Les féministes actuelles ont développé de nouvelles notions sur le chemin de l'égalité dans la sexualité. Ainsi, le concept d'empouvoirement (empowerment), détournée du  « deviens ce que tu es » de Nietzsche. C'est l'injonction d'agir pour devenir l'agent de sa propre destinée. Appliquée à la sexualité, on parle « d'agentivité sexuelle », propice à la (dé)construction des stéréotypes sexuels. Cela implique une prise de conscience à partir de l'agir sexuel, où les femmes ne sont plus les potentielles victimes du désir masculin et développent leur capacité de consentement. Un processus similaire à ceux ciblés dans les thérapies cognitivocomportementales, de communiquer avec l'autre dans un équilibre relationnel et d'agir en fonction de ses valeurs de vie. L'empouvoirement s'appuie sur la notion d'assertivité sexuelle, ou capacité à initier le comportement sexuel désiré avec un·e partenaire et à l'exprimer de façon positive en fonction de ses valeurs et de ses désirs.

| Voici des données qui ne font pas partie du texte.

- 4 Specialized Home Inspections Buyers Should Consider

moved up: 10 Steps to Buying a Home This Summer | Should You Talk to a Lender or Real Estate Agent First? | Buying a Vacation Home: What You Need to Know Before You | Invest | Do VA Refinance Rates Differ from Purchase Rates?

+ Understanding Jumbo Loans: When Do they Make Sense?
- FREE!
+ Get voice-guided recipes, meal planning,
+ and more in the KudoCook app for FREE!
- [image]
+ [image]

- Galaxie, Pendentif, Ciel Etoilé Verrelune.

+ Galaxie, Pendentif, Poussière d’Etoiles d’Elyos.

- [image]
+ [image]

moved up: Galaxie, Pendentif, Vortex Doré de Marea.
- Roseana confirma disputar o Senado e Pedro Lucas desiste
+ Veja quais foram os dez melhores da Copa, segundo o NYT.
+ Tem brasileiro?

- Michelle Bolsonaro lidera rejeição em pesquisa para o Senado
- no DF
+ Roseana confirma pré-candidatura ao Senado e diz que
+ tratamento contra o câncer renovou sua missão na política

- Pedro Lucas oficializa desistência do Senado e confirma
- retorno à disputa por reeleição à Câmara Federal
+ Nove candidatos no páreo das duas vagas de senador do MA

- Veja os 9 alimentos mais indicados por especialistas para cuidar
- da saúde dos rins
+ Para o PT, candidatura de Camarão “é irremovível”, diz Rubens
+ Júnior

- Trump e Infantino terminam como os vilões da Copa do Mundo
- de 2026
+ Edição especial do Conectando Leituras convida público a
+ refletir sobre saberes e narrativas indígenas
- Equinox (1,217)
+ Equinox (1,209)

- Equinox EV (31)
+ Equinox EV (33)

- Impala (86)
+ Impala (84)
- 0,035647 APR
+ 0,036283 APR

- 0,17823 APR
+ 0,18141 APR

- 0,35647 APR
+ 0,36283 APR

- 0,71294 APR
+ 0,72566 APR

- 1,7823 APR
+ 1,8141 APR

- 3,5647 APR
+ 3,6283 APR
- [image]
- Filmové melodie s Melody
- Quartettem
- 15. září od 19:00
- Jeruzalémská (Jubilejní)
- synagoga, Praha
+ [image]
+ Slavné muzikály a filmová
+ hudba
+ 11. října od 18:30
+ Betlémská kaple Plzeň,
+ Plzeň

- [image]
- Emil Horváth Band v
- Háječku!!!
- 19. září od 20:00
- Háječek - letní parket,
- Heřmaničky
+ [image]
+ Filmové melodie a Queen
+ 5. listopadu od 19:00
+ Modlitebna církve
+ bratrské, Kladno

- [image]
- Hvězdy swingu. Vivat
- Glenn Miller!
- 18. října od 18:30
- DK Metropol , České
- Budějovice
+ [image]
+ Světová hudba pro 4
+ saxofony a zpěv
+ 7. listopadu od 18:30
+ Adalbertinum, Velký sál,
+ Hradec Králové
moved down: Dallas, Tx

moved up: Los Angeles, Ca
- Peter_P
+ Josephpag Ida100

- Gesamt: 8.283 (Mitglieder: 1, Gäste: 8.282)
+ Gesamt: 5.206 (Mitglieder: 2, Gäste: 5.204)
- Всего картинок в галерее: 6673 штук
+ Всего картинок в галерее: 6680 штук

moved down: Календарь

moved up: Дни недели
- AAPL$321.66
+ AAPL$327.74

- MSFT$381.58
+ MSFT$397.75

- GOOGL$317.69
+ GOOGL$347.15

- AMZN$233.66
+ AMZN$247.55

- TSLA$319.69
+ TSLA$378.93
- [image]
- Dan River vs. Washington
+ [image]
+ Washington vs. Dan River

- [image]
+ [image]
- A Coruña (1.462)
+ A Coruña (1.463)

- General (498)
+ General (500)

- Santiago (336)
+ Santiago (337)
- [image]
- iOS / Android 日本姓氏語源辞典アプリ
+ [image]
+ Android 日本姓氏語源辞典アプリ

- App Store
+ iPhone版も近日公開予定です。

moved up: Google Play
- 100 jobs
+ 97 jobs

Ainsi les mouvements comme Girl power s'engagent sur les réseaux sociaux pour l'éduction sexuelle des femmes et décomplexent la sémantique sexuelle, avec les mouvements « provulve » ou « proclito ». Un courant féministe contesté, dit pop ou sexe positif, va même jusqu'à considérer la sexualité comme un terrain dans lequel les femmes peuvent avancer dans l'émancipation, en particulier via une nouvelle pornographie. 

Pour Lamb et Peterson (2012), « il n'existe pas de sexualité authentique qui serait libre des contraintes sociales et des influences de la société ». Alors, espère Nathalie Dessaux, « révolutionnons donc ces codes pour qu'ils soient compatibles avec une sexualité épanouie ».